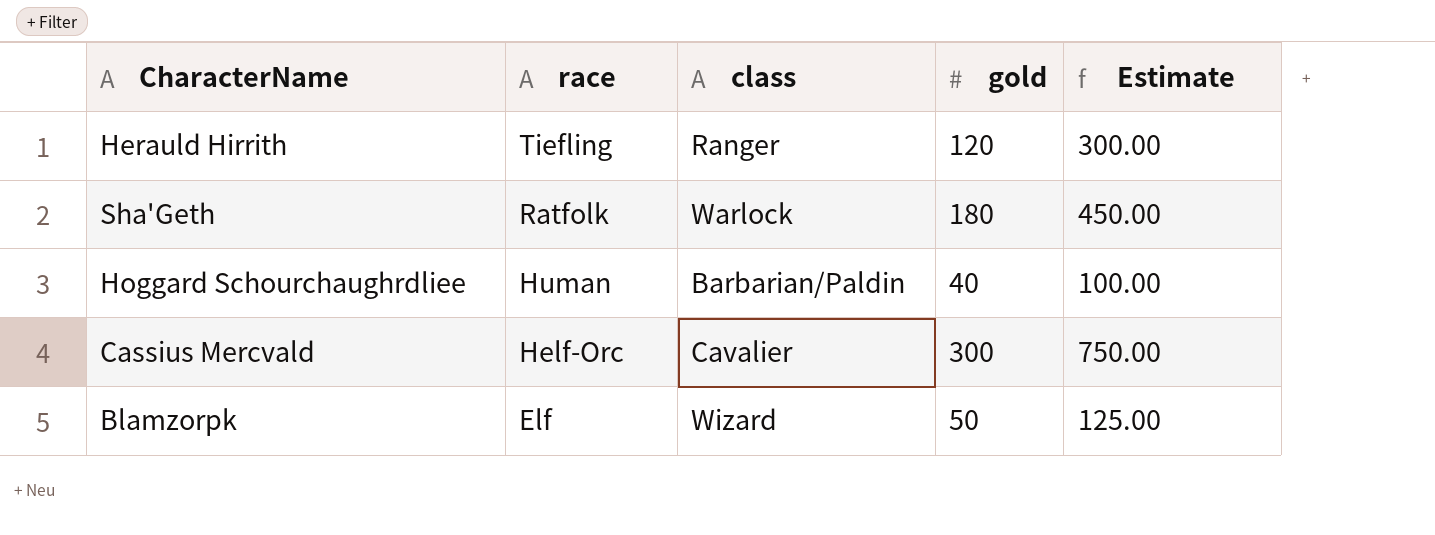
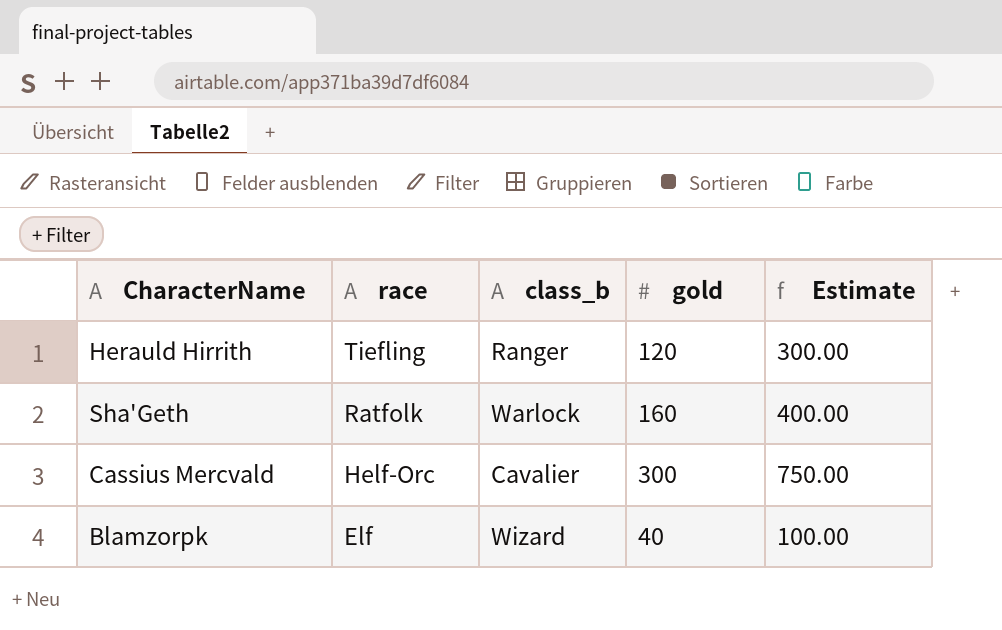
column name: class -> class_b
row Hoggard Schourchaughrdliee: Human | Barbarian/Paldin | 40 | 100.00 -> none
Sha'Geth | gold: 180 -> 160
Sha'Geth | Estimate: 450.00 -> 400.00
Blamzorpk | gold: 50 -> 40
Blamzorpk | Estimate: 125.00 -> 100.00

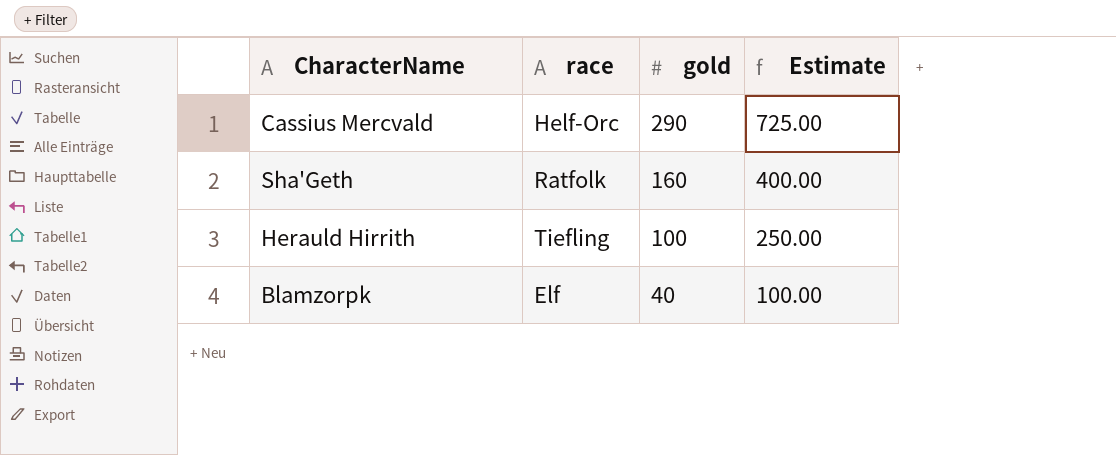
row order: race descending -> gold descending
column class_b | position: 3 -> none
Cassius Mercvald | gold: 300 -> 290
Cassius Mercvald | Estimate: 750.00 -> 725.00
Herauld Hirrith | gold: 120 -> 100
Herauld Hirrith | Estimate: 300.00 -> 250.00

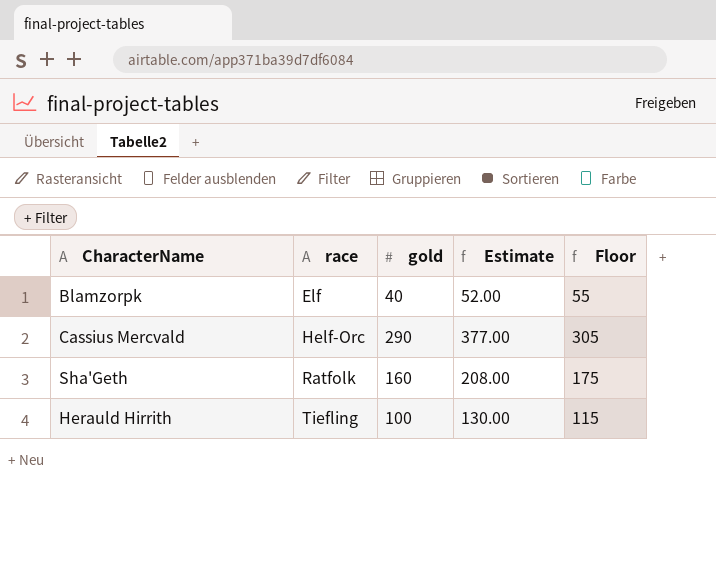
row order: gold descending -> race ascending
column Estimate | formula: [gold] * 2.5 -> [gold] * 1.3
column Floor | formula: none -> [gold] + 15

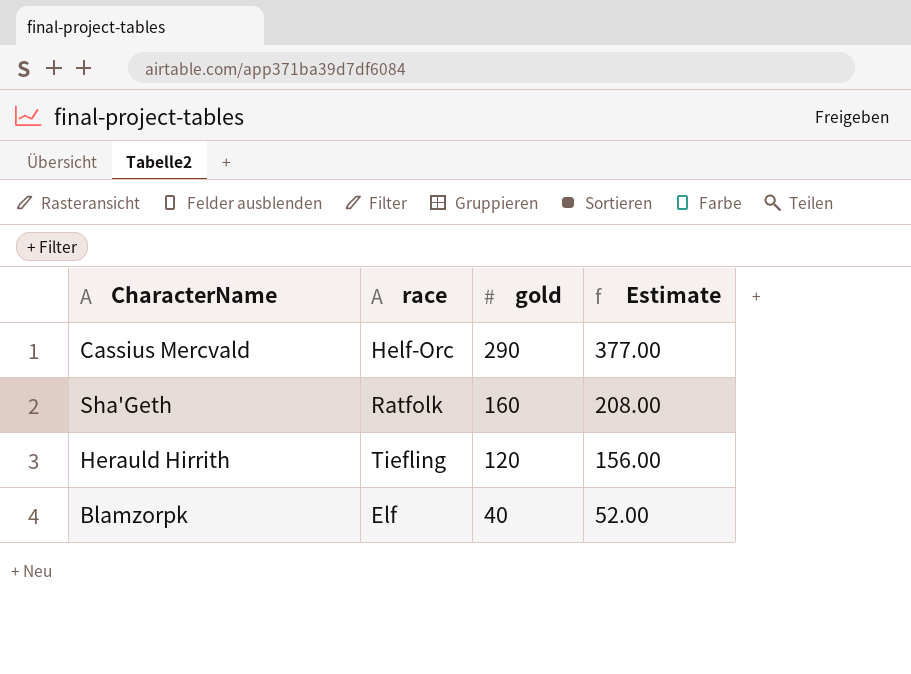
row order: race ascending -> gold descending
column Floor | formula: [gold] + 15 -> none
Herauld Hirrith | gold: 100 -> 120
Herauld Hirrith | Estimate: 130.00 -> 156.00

● ● ●

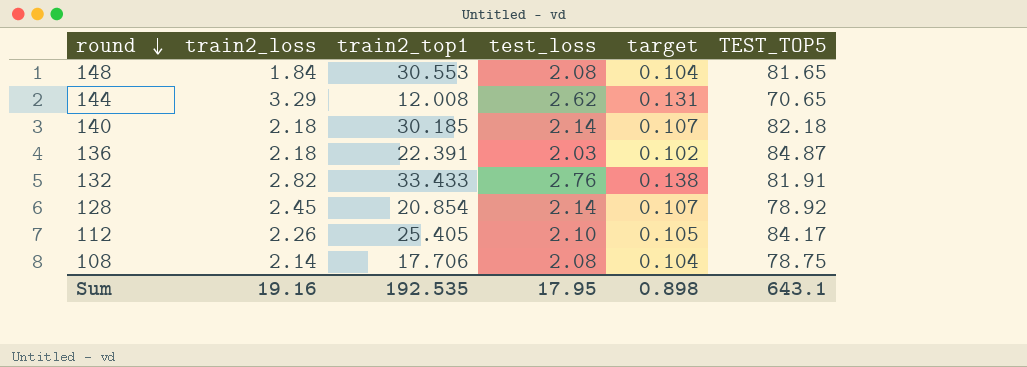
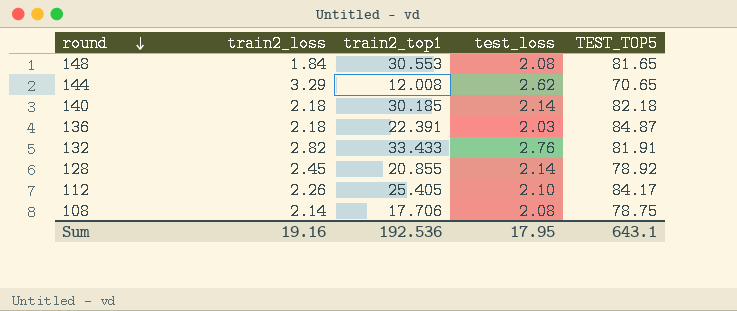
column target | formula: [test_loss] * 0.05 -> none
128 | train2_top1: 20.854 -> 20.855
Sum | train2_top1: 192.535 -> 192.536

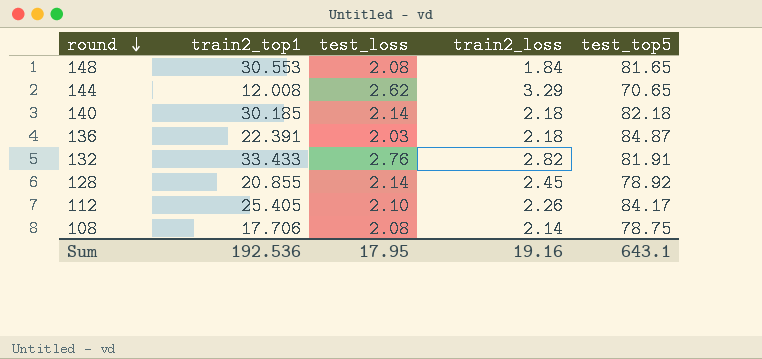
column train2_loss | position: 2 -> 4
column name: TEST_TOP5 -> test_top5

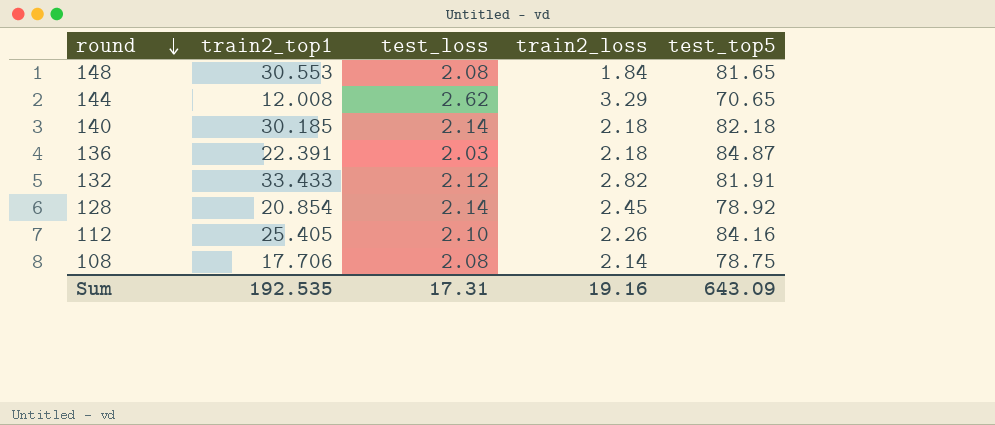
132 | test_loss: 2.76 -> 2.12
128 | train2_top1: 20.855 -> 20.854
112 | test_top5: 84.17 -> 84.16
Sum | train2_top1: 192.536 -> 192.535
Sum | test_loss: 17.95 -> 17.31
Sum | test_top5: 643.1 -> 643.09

● ● ●

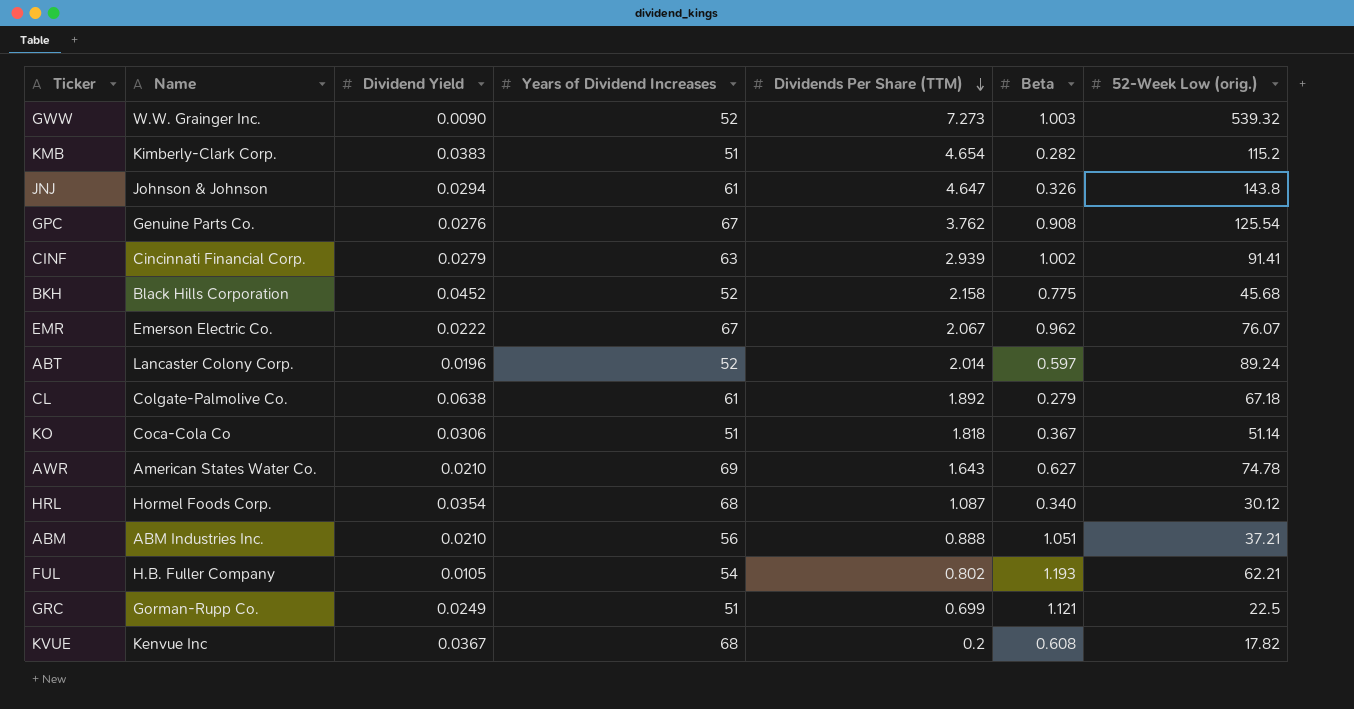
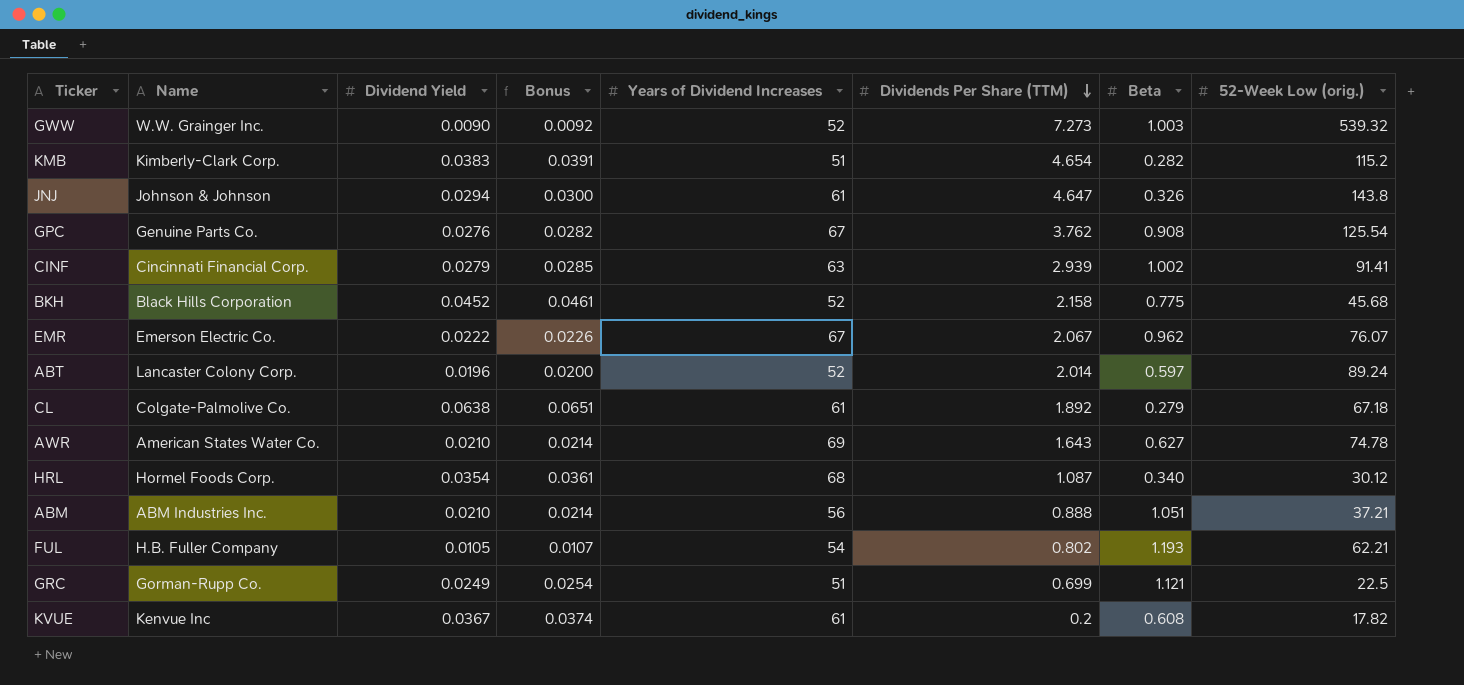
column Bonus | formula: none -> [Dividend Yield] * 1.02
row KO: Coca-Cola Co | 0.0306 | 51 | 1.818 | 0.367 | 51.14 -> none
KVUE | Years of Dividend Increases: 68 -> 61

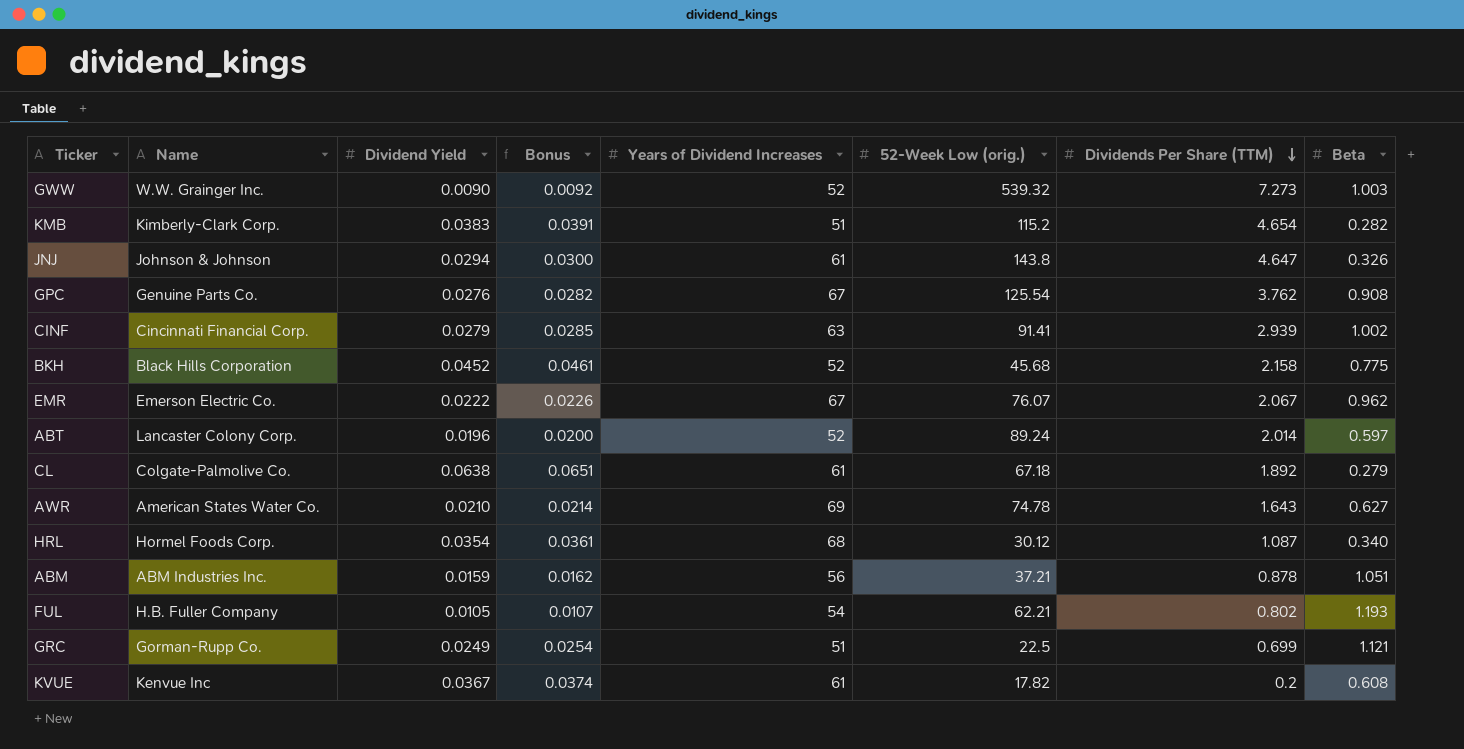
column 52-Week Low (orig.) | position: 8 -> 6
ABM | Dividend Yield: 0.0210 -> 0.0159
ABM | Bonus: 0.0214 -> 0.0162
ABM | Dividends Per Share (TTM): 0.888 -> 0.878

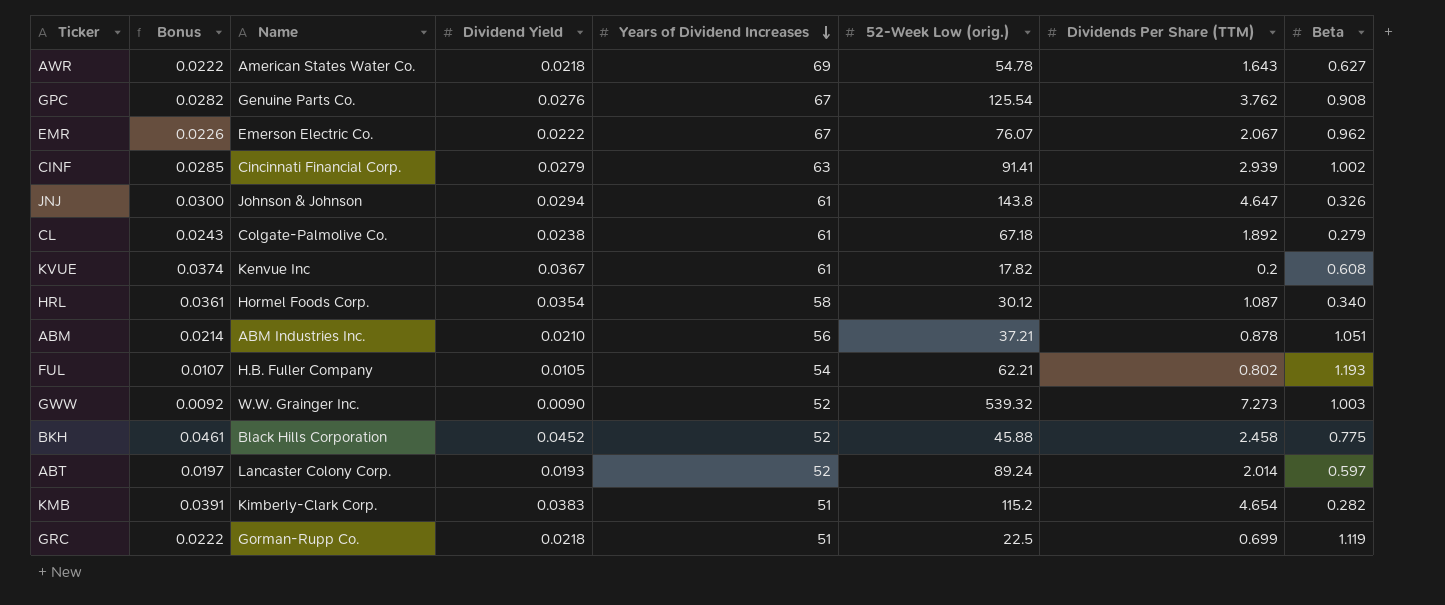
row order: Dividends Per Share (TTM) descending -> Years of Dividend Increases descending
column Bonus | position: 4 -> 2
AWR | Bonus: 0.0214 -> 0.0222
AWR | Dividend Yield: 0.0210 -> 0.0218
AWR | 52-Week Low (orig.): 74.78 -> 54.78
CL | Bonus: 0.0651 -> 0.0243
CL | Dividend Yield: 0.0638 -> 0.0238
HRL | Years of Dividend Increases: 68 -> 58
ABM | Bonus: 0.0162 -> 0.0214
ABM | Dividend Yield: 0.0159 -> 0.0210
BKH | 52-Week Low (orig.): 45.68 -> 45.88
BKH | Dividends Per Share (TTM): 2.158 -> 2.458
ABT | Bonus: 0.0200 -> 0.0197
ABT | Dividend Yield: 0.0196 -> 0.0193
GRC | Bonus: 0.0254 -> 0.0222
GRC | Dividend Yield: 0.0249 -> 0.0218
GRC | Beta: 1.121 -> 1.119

● ● ●

Problem details:
Copy each line of the listing above that includes the word "Estimate".

Response to the exercise:
Sha'Geth | Estimate: 450.00 -> 400.00
Blamzorpk | Estimate: 125.00 -> 100.00
Cassius Mercvald | Estimate: 750.00 -> 725.00
Herauld Hirrith | Estimate: 300.00 -> 250.00
column Estimate | formula: [gold] * 2.5 -> [gold] * 1.3
Herauld Hirrith | Estimate: 130.00 -> 156.00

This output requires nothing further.